EWANGELIA (J 20,11-18)
Ukazanie się Zmartwychwstałego Marii Magdalenie
Słowa Ewangelii według świętego Jana.
Maria Magdalena stała przed grobem płacząc. A kiedy tak płakała, nachyliła się do grobu i ujrzała dwóch aniołów w bieli siedzących, jednego przy głowie, a drugiego przy nogach, w miejscu, gdzie leżało ciało Jezusa.
I rzekli do niej: „Niewiasto, czemu płaczesz?”
Odpowiedziała im: „Zabrano Pana mego i nie wiem, gdzie Go położono”.
Gdy to powiedziała, odwróciła się i ujrzała stojącego Jezusa, ale nie wiedziała, że to Jezus.
Rzekł do niej Jezus: „Niewiasto, czemu płaczesz? Kogo szukasz?”
Ona zaś sądząc, że to jest ogrodnik, powiedziała do Niego: „Panie, jeśli ty Go przeniosłeś, powiedz mi, gdzie Go położyłeś, a ja Go wezmę”.
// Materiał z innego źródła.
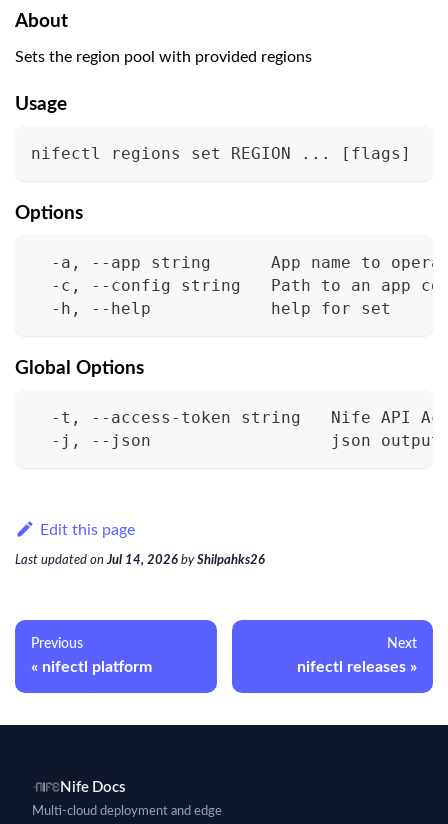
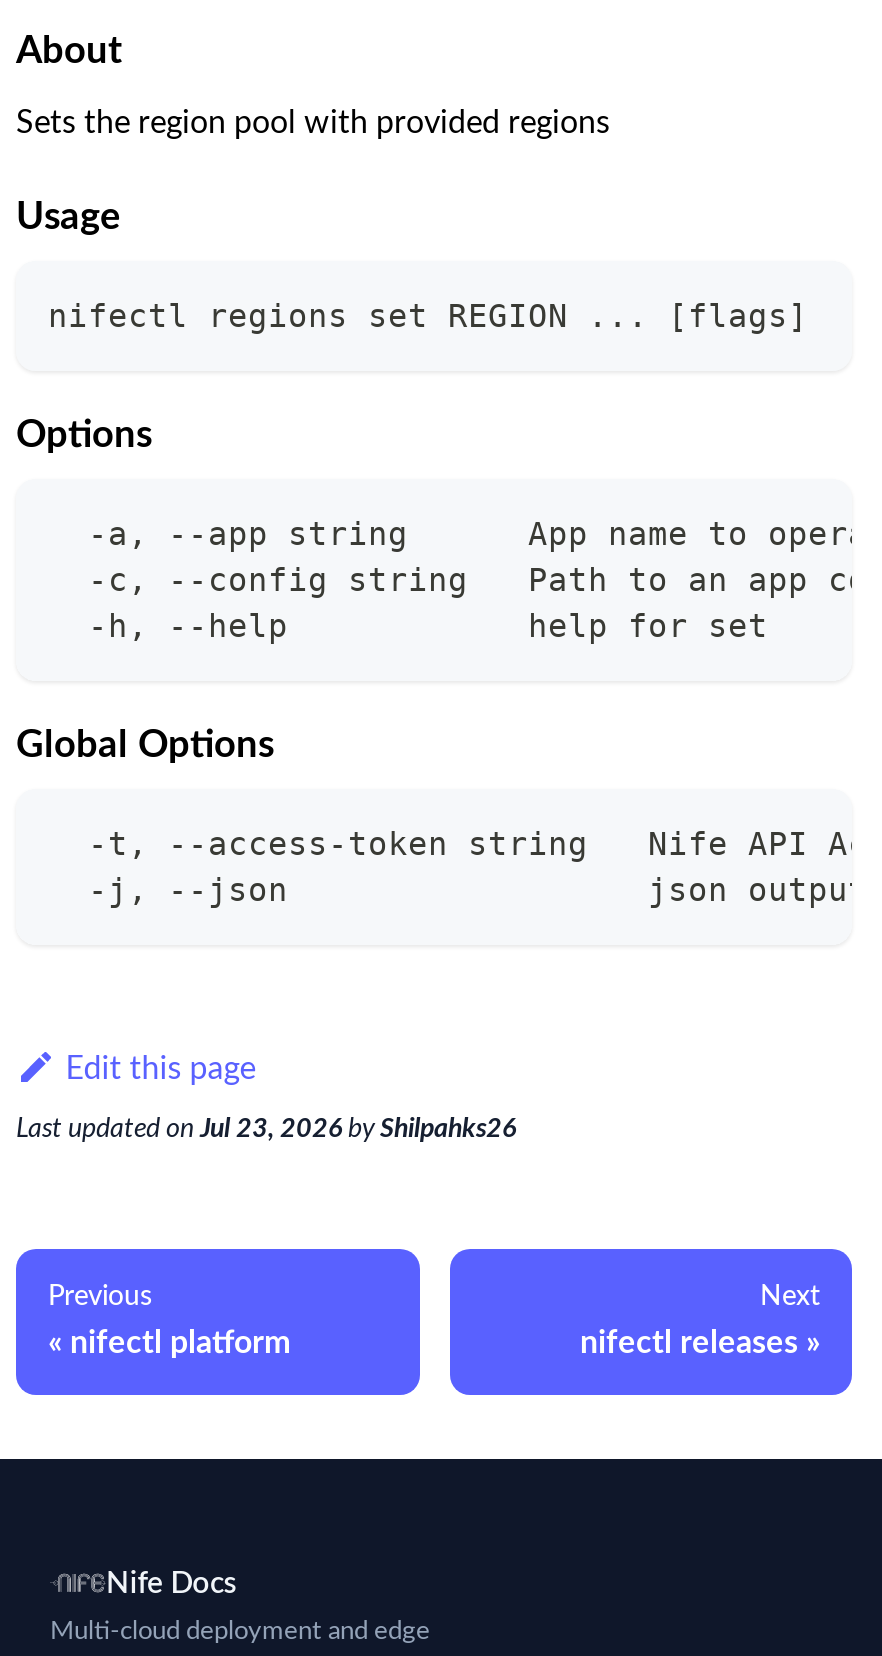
- Last updated on Jul 14, 2026 by Shilpahks26
+ Last updated on Jul 23, 2026 by Shilpahks26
Jezus rzekł do niej: „Mario!” A ona obróciwszy się powiedziała do Niego po hebrajsku: „Rabbuni”, to znaczy: Nauczycielu.
Rzekł do niej Jezus: „Nie zatrzymuj Mnie, jeszcze bowiem nie wstąpiłem do Ojca. Natomiast udaj się do moich braci i powiedz im: «Wstępuję do Ojca mego i Ojca waszego oraz do Boga mego i Boga waszego»”.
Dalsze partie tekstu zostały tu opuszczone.